_Your goal_: The records below are to be output exactly, except for their pictures.
• • •
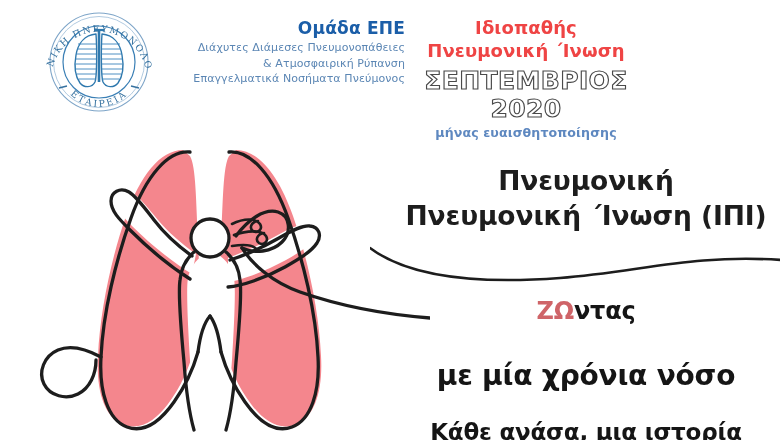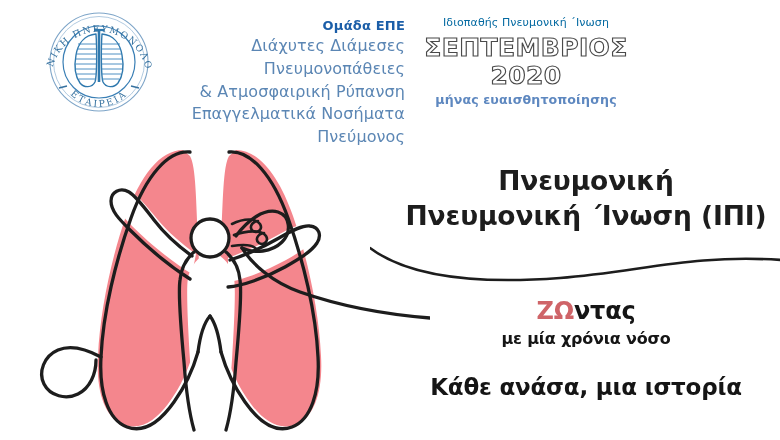--- a/index.html
+++ b/index.html
@@ -28,45 +28,45 @@
   }
 
   .hdr-center {
     position: absolute;
     left: 170px;
     top: 18px;
     width: 235px;
     text-align: right;
   }
   .hdr-center .grp-title {
-    font-size: 13px;
+    font-size: 17px;
     font-weight: bold;
     color: #1b5ea8;
     letter-spacing: .2px;
     line-height: 1.25;
   }
   .hdr-center .grp-sub {
-    font-size: 16px;
+    font-size: 11px;
     color: #5b86b4;
     line-height: 1.42;
     letter-spacing: .1px;
     margin-top: 1px;
   }
 
   .hdr-right {
     position: absolute;
     left: 412px;
     top: 16px;
     width: 228px;
     text-align: center;
   }
   .hdr-right .ipf-line {
-    font-size: 11px;
-    font-weight: normal;
-    color: #0369a1;
+    font-size: 18px;
+    font-weight: bold;
+    color: #ef4444;
     letter-spacing: .1px;
     line-height: 1.3;
   }
   .hdr-right .month-year {
     font-size: 25px;
     font-weight: bold;
     letter-spacing: .4px;
     line-height: 1.12;
     margin: 4px 0 2px;
     color: transparent;
@@ -121,21 +121,21 @@
     font-size: 24px;
     font-weight: bold;
     color: #151515;
     line-height: 1.43;
     letter-spacing: -.2px;
   }
   .tagline .zo {
     color: #cf6468;
     margin-top: 41px;
   }
-  .tagline .ln2 { font-size: 16px; }
+  .tagline .ln2 { font-size: 28px; margin-top: 28px; }
   .tagline .ln3 { font-size: 23px; margin-top: 20px; }
 </style>
 </head>
 <body>
 
 <div id="poster">
 
   <div class="logo-seal">
     <svg viewBox="0 0 122 108" width="122" height="108" aria-hidden="true">
       <defs>

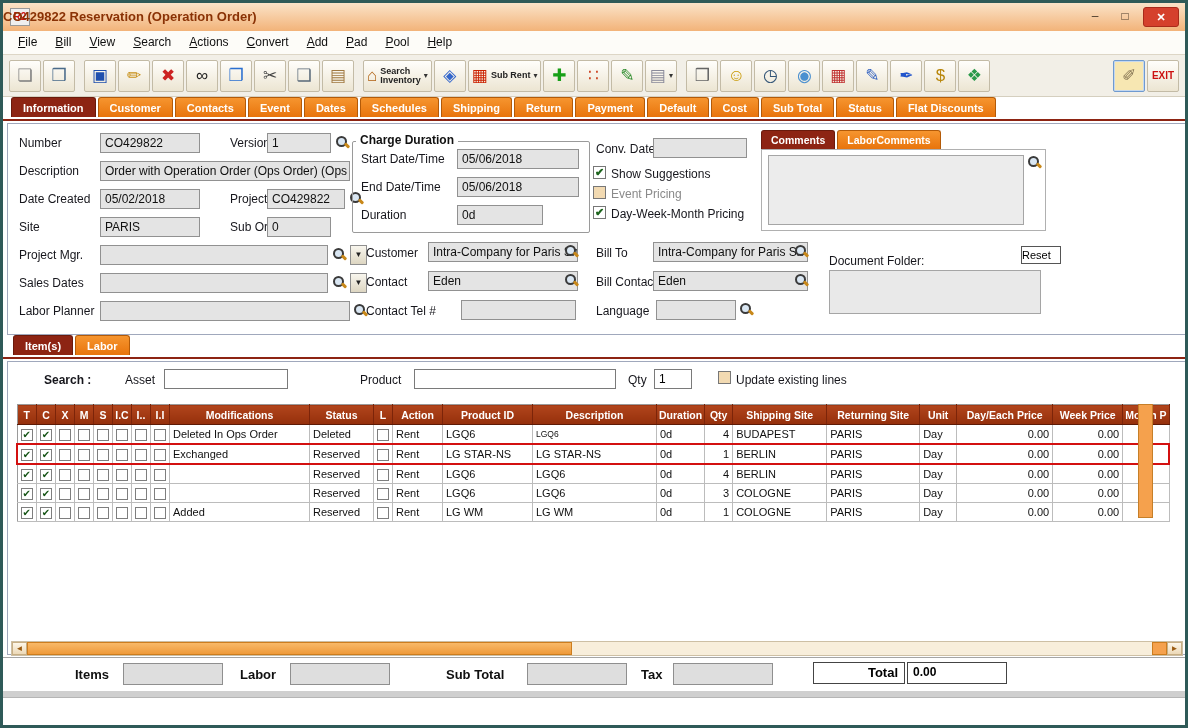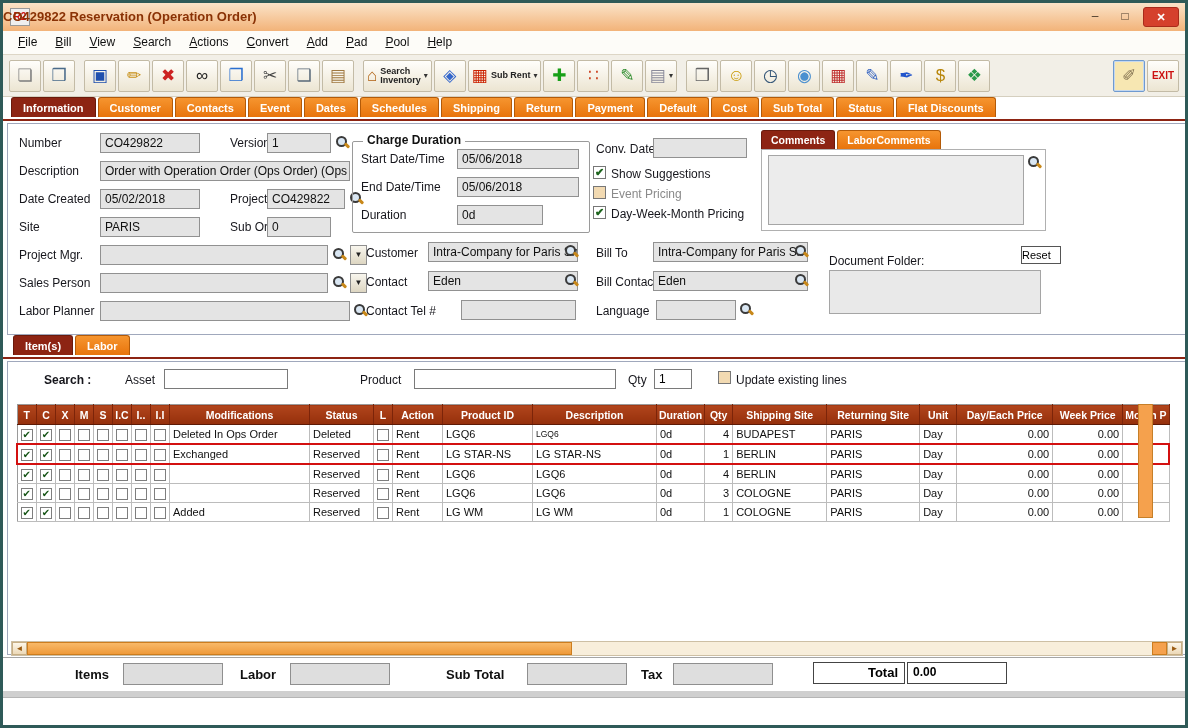--- a/index.html
+++ b/index.html
@@ -45,21 +45,21 @@
   .fld{position:absolute;height:20px;background:#e4e4e4;border:1px solid #919191;font-size:12px;color:#101010;padding:2px 4px;line-height:15px;box-sizing:border-box;overflow:hidden;white-space:nowrap;}
   .sinput{position:absolute;height:20px;border:1px solid #7a7a7a;background:#fff;font-family:inherit;font-size:12px;padding:1px 4px;box-sizing:border-box;}
   .mag{position:absolute;width:15px;height:15px;cursor:pointer;}
   .mag::before{content:"";position:absolute;left:1px;top:1px;width:7px;height:7px;border:2px solid #3a3a3a;border-radius:50%;background:#d9e6f2;}
   .mag::after{content:"";position:absolute;left:9px;top:9px;width:6px;height:3px;background:#c8881a;transform:rotate(45deg);border-radius:1px;}
   .ddbtn{position:absolute;width:17px;height:20px;background:linear-gradient(#f8f6ee,#ddd6c2);border:1px solid #8f8f8f;font-size:8px;color:#222;text-align:center;line-height:18px;box-sizing:border-box;cursor:pointer;}
   .chk{position:absolute;width:13px;height:13px;background:#fff;border:1px solid #777;box-sizing:border-box;font-size:11px;line-height:10px;text-align:center;color:#1c641c;font-weight:bold;cursor:pointer;}
   .chk.dis{background:#f2dab2;}
   .chk.on::before{content:"✔";}
   .gb{position:absolute;border:1px solid #9a9a9a;border-radius:2px;}
-  .gb-title{position:absolute;top:-9px;left:10px;background:#fff;padding:0 4px;font-weight:bold;font-size:12px;color:#111;}
+  .gb-title{position:absolute;top:-9px;left:3px;background:#fff;padding:0 4px;font-weight:bold;font-size:12px;color:#111;}
   .sunken{position:absolute;background:#ececec;border:1px solid #a5a5a5;box-sizing:border-box;}
   .cbox{position:absolute;border:1px solid #b0b0b0;background:#fff;box-sizing:border-box;}
   .reset-btn{position:absolute;width:40px;height:18px;background:#fff;border:1px solid #555;font-size:11px;text-align:left;line-height:16px;cursor:pointer;box-sizing:border-box;}
 
   
   #grid{position:absolute;left:8px;top:42px;border-collapse:collapse;table-layout:fixed;font-size:11px;border-left:1px solid #9a9a9a;border-top:1px solid #9a9a9a;}
   #grid th{background:linear-gradient(#b2451c,#942f0b);color:#fff;font-weight:bold;font-size:10.5px;height:19px;padding:0 2px;border-right:1px solid #7c2409;border-bottom:1px solid #5e1a05;text-align:center;overflow:hidden;white-space:nowrap;cursor:pointer;}
   #grid td{height:18px;padding:0 3px;border-right:1px solid #bcbcbc;border-bottom:1px solid #bcbcbc;overflow:hidden;white-space:nowrap;background:#fff;color:#101010;}
   #grid tr.sel td{border-top:2px solid #d31010;border-bottom:2px solid #d31010;}
   #grid tr.sel td:first-child{border-left:2px solid #d31010;}
@@ -215,21 +215,21 @@
     <span class="lbl" style="left:11px;top:96px;">Site</span>
     <div class="fld" style="left:92px;top:93px;width:100px;">PARIS</div>
     <span class="lbl" style="left:222px;top:96px;">Sub Orders</span>
     <div class="fld" style="left:259px;top:93px;width:64px;">0</div>
 
     <span class="lbl" style="left:11px;top:124px;">Project Mgr.</span>
     <div class="fld" style="left:92px;top:121px;width:228px;"></div>
     <span class="mag" style="left:324px;top:123px;"></span>
     <span class="ddbtn" style="left:342px;top:121px;">▼</span>
 
-    <span class="lbl" style="left:11px;top:152px;">Sales Person</span>
+    <span class="lbl" style="left:11px;top:152px;">Sales Dates</span>
     <div class="fld" style="left:92px;top:149px;width:228px;"></div>
     <span class="mag" style="left:324px;top:151px;"></span>
     <span class="ddbtn" style="left:342px;top:149px;">▼</span>
 
     <span class="lbl" style="left:11px;top:180px;">Labor Planner</span>
     <div class="fld" style="left:92px;top:177px;width:250px;"></div>
     <span class="mag" style="left:345px;top:179px;"></span>
 
     <div class="gb" style="left:344px;top:17px;width:236px;height:90px;">
       <span class="gb-title">Charge Duration</span>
• • •
_Written answer_:
--- a/index.html
+++ b/index.html
@@ -28,45 +28,45 @@
   }
 
   .hdr-center {
     position: absolute;
     left: 170px;
     top: 18px;
     width: 235px;
     text-align: right;
   }
   .hdr-center .grp-title {
-    font-size: 13px;
+    font-size: 17px;
     font-weight: bold;
     color: #1b5ea8;
     letter-spacing: .2px;
     line-height: 1.25;
   }
   .hdr-center .grp-sub {
-    font-size: 16px;
+    font-size: 11px;
     color: #5b86b4;
     line-height: 1.42;
     letter-spacing: .1px;
     margin-top: 1px;
   }
 
   .hdr-right {
     position: absolute;
     left: 412px;
     top: 16px;
     width: 228px;
     text-align: center;
   }
   .hdr-right .ipf-line {
-    font-size: 11px;
-    font-weight: normal;
-    color: #0369a1;
+    font-size: 18px;
+    font-weight: bold;
+    color: #ef4444;
     letter-spacing: .1px;
     line-height: 1.3;
   }
   .hdr-right .month-year {
     font-size: 25px;
     font-weight: bold;
     letter-spacing: .4px;
     line-height: 1.12;
     margin: 4px 0 2px;
     color: transparent;
@@ -121,21 +121,21 @@
     font-size: 24px;
     font-weight: bold;
     color: #151515;
     line-height: 1.43;
     letter-spacing: -.2px;
   }
   .tagline .zo {
     color: #cf6468;
     margin-top: 41px;
   }
-  .tagline .ln2 { font-size: 16px; }
+  .tagline .ln2 { font-size: 28px; margin-top: 28px; }
   .tagline .ln3 { font-size: 23px; margin-top: 20px; }
 </style>
 </head>
 <body>
 
 <div id="poster">
 
   <div class="logo-seal">
     <svg viewBox="0 0 122 108" width="122" height="108" aria-hidden="true">
       <defs>

--- a/index.html
+++ b/index.html
@@ -45,21 +45,21 @@
   .fld{position:absolute;height:20px;background:#e4e4e4;border:1px solid #919191;font-size:12px;color:#101010;padding:2px 4px;line-height:15px;box-sizing:border-box;overflow:hidden;white-space:nowrap;}
   .sinput{position:absolute;height:20px;border:1px solid #7a7a7a;background:#fff;font-family:inherit;font-size:12px;padding:1px 4px;box-sizing:border-box;}
   .mag{position:absolute;width:15px;height:15px;cursor:pointer;}
   .mag::before{content:"";position:absolute;left:1px;top:1px;width:7px;height:7px;border:2px solid #3a3a3a;border-radius:50%;background:#d9e6f2;}
   .mag::after{content:"";position:absolute;left:9px;top:9px;width:6px;height:3px;background:#c8881a;transform:rotate(45deg);border-radius:1px;}
   .ddbtn{position:absolute;width:17px;height:20px;background:linear-gradient(#f8f6ee,#ddd6c2);border:1px solid #8f8f8f;font-size:8px;color:#222;text-align:center;line-height:18px;box-sizing:border-box;cursor:pointer;}
   .chk{position:absolute;width:13px;height:13px;background:#fff;border:1px solid #777;box-sizing:border-box;font-size:11px;line-height:10px;text-align:center;color:#1c641c;font-weight:bold;cursor:pointer;}
   .chk.dis{background:#f2dab2;}
   .chk.on::before{content:"✔";}
   .gb{position:absolute;border:1px solid #9a9a9a;border-radius:2px;}
-  .gb-title{position:absolute;top:-9px;left:10px;background:#fff;padding:0 4px;font-weight:bold;font-size:12px;color:#111;}
+  .gb-title{position:absolute;top:-9px;left:3px;background:#fff;padding:0 4px;font-weight:bold;font-size:12px;color:#111;}
   .sunken{position:absolute;background:#ececec;border:1px solid #a5a5a5;box-sizing:border-box;}
   .cbox{position:absolute;border:1px solid #b0b0b0;background:#fff;box-sizing:border-box;}
   .reset-btn{position:absolute;width:40px;height:18px;background:#fff;border:1px solid #555;font-size:11px;text-align:left;line-height:16px;cursor:pointer;box-sizing:border-box;}
 
   
   #grid{position:absolute;left:8px;top:42px;border-collapse:collapse;table-layout:fixed;font-size:11px;border-left:1px solid #9a9a9a;border-top:1px solid #9a9a9a;}
   #grid th{background:linear-gradient(#b2451c,#942f0b);color:#fff;font-weight:bold;font-size:10.5px;height:19px;padding:0 2px;border-right:1px solid #7c2409;border-bottom:1px solid #5e1a05;text-align:center;overflow:hidden;white-space:nowrap;cursor:pointer;}
   #grid td{height:18px;padding:0 3px;border-right:1px solid #bcbcbc;border-bottom:1px solid #bcbcbc;overflow:hidden;white-space:nowrap;background:#fff;color:#101010;}
   #grid tr.sel td{border-top:2px solid #d31010;border-bottom:2px solid #d31010;}
   #grid tr.sel td:first-child{border-left:2px solid #d31010;}
@@ -215,21 +215,21 @@
     <span class="lbl" style="left:11px;top:96px;">Site</span>
     <div class="fld" style="left:92px;top:93px;width:100px;">PARIS</div>
     <span class="lbl" style="left:222px;top:96px;">Sub Orders</span>
     <div class="fld" style="left:259px;top:93px;width:64px;">0</div>
 
     <span class="lbl" style="left:11px;top:124px;">Project Mgr.</span>
     <div class="fld" style="left:92px;top:121px;width:228px;"></div>
     <span class="mag" style="left:324px;top:123px;"></span>
     <span class="ddbtn" style="left:342px;top:121px;">▼</span>
 
-    <span class="lbl" style="left:11px;top:152px;">Sales Person</span>
+    <span class="lbl" style="left:11px;top:152px;">Sales Dates</span>
     <div class="fld" style="left:92px;top:149px;width:228px;"></div>
     <span class="mag" style="left:324px;top:151px;"></span>
     <span class="ddbtn" style="left:342px;top:149px;">▼</span>
 
     <span class="lbl" style="left:11px;top:180px;">Labor Planner</span>
     <div class="fld" style="left:92px;top:177px;width:250px;"></div>
     <span class="mag" style="left:345px;top:179px;"></span>
 
     <div class="gb" style="left:344px;top:17px;width:236px;height:90px;">
       <span class="gb-title">Charge Duration</span>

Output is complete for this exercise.